The initial condition \(f(\xi )\) is transported with the speed \(c\) in the positive x-direction. The solution for \(u\) remains constant, as the derivative of \(u\) is zero, so \(u\) retains the value given by the initial condition. The field \(u(x,0)\) is therefore shifted at a constant speed \(c\): \(u(x,t)=u(x-ct,0)\).

2.2.2 Second order

Examples of second-order PDEs are the...

  • ...wave equation: \begin {equation} \frac {\partial ^2 u}{\partial t^2}-\frac {\partial ^2 u}{\partial x^2}=0 \end {equation}
  • ...diffusion equation (which we will look at in more detail in these notes): \begin {equation} \frac {\partial u}{\partial t}-\frac {\partial ^2 u}{\partial x^2}=0 \end {equation}
  • ...Laplace equation (which we will also get to know better): \begin {equation} \frac {\partial ^2 u}{\partial x^2}+\frac {\partial ^2 u}{\partial y^2}=0 \end {equation}

The term “second order” here refers to the second derivative. These examples are formulated for two variables, but these differential equations can also be written down for more degrees of freedom.

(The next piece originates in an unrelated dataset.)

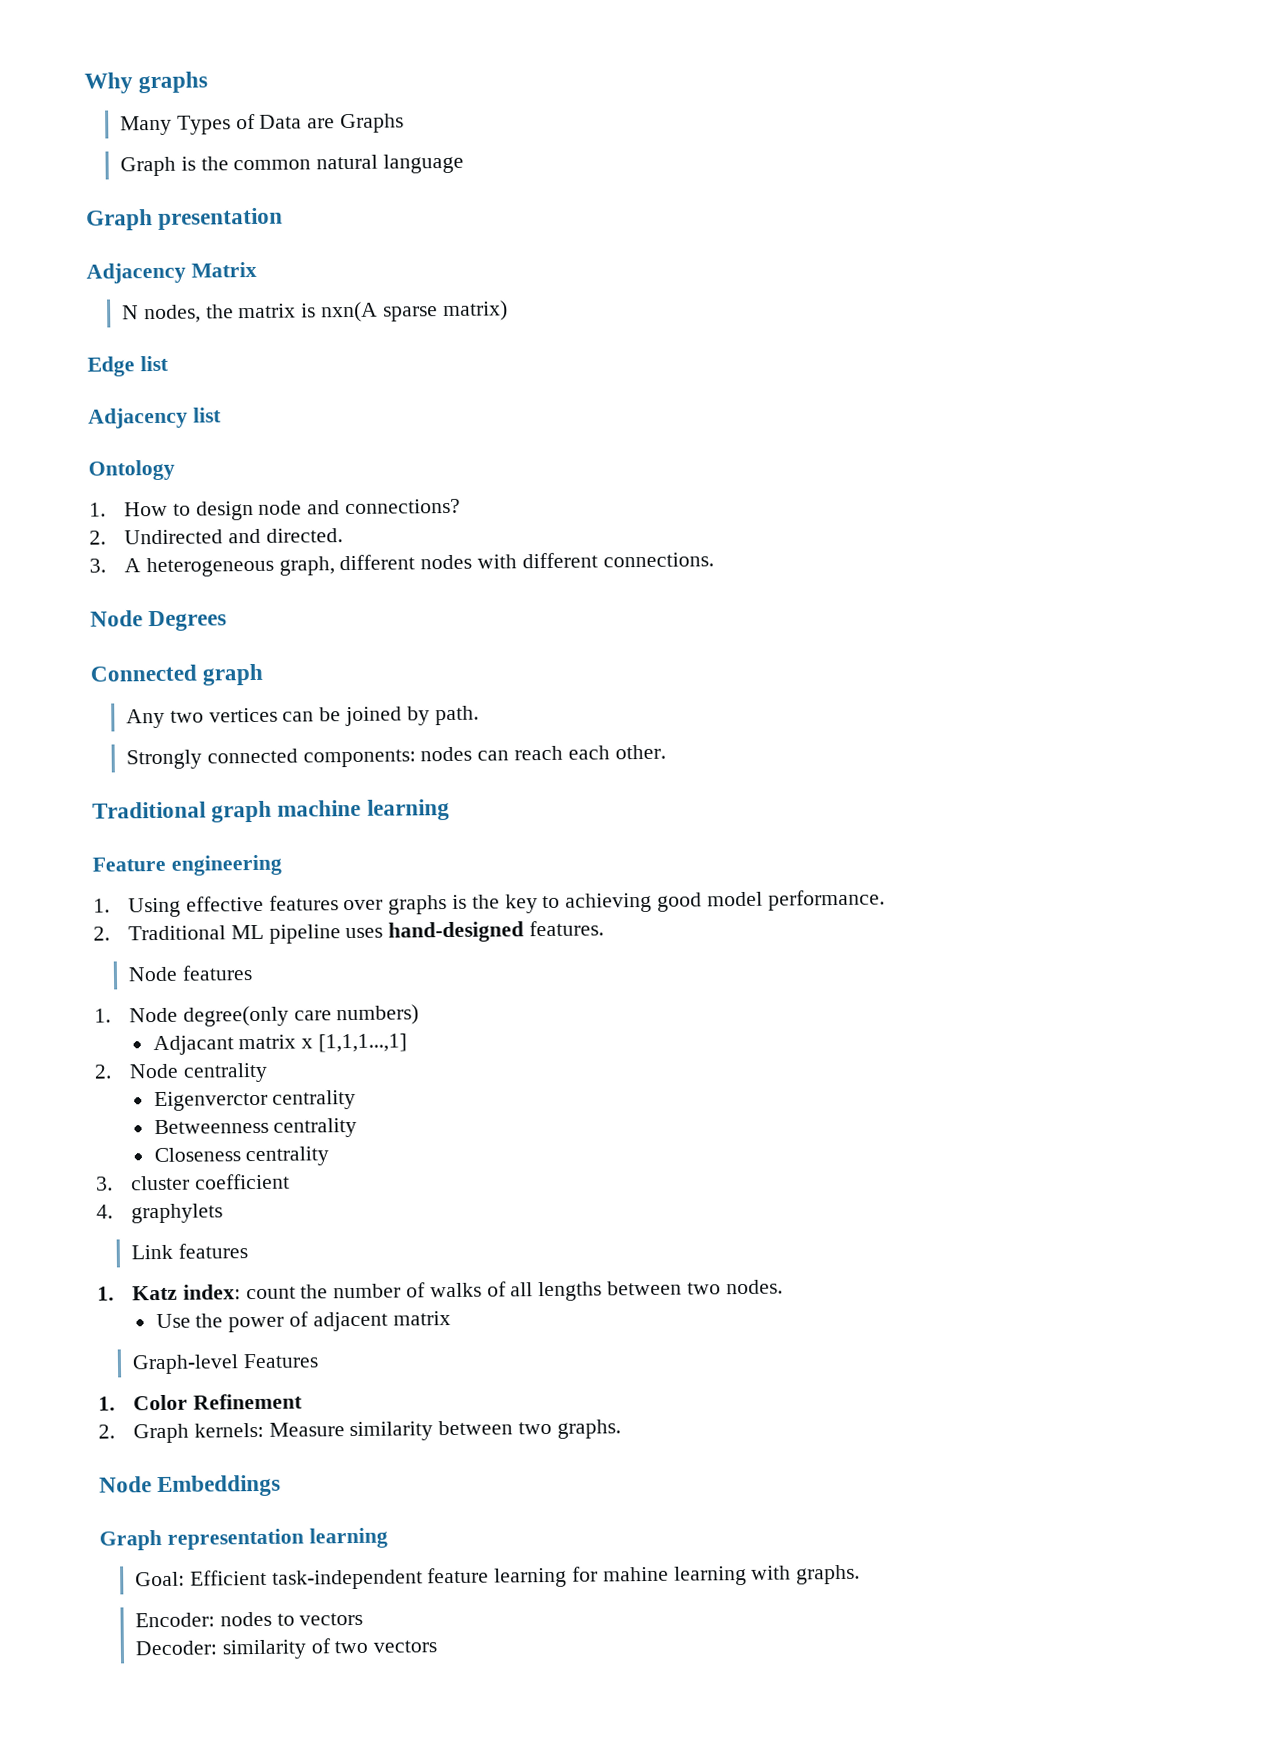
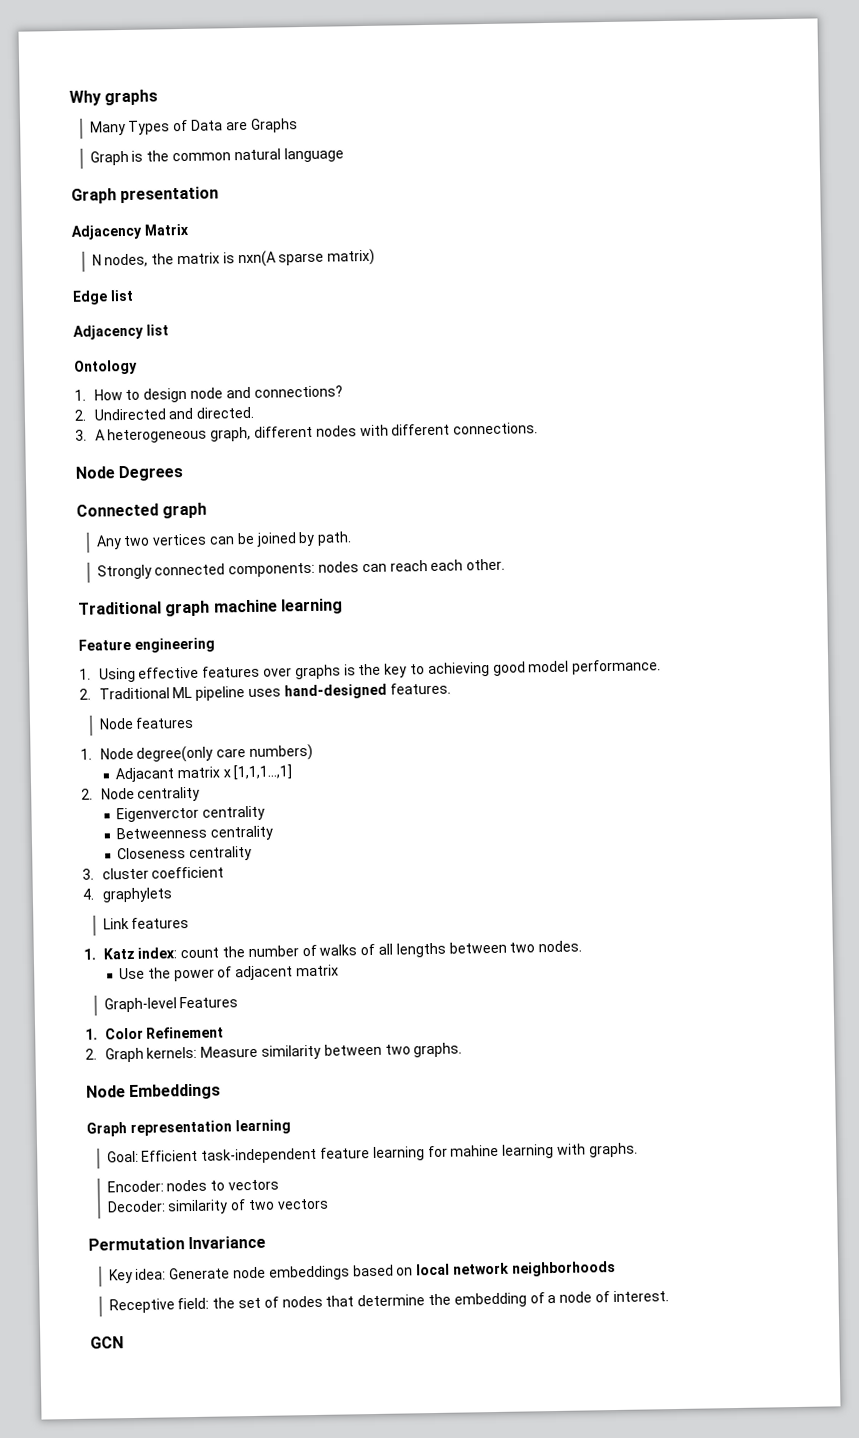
+ Permutation Invariance
+ Key idea: Generate node embeddings based on local network neighborhoods
+ Receptive field: the set of nodes that determine the embedding of a node of interest.
+ GCN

For two variables, the general form of second-order linear PDEs is \begin {equation} a(x,y) \frac {\partial ^2 u}{\partial x^2}+ b(x,y)\frac {\partial ^2 u}{\partial x\partial y}+ c(x,y)\frac {\partial ^2 u}{\partial y^2}=F\left (x,y;u,\frac {\partial u}{\partial x},\frac {\partial u}{\partial y}\right ), \end {equation} where \(F\) itself must of course also be linear in the arguments if the entire equation is to be linear. We now classify 2nd order PDEs, but note that this classification is not exhaustive and that it only applies pointwise. The latter means that the PDE can fall into a different categories at different points in space.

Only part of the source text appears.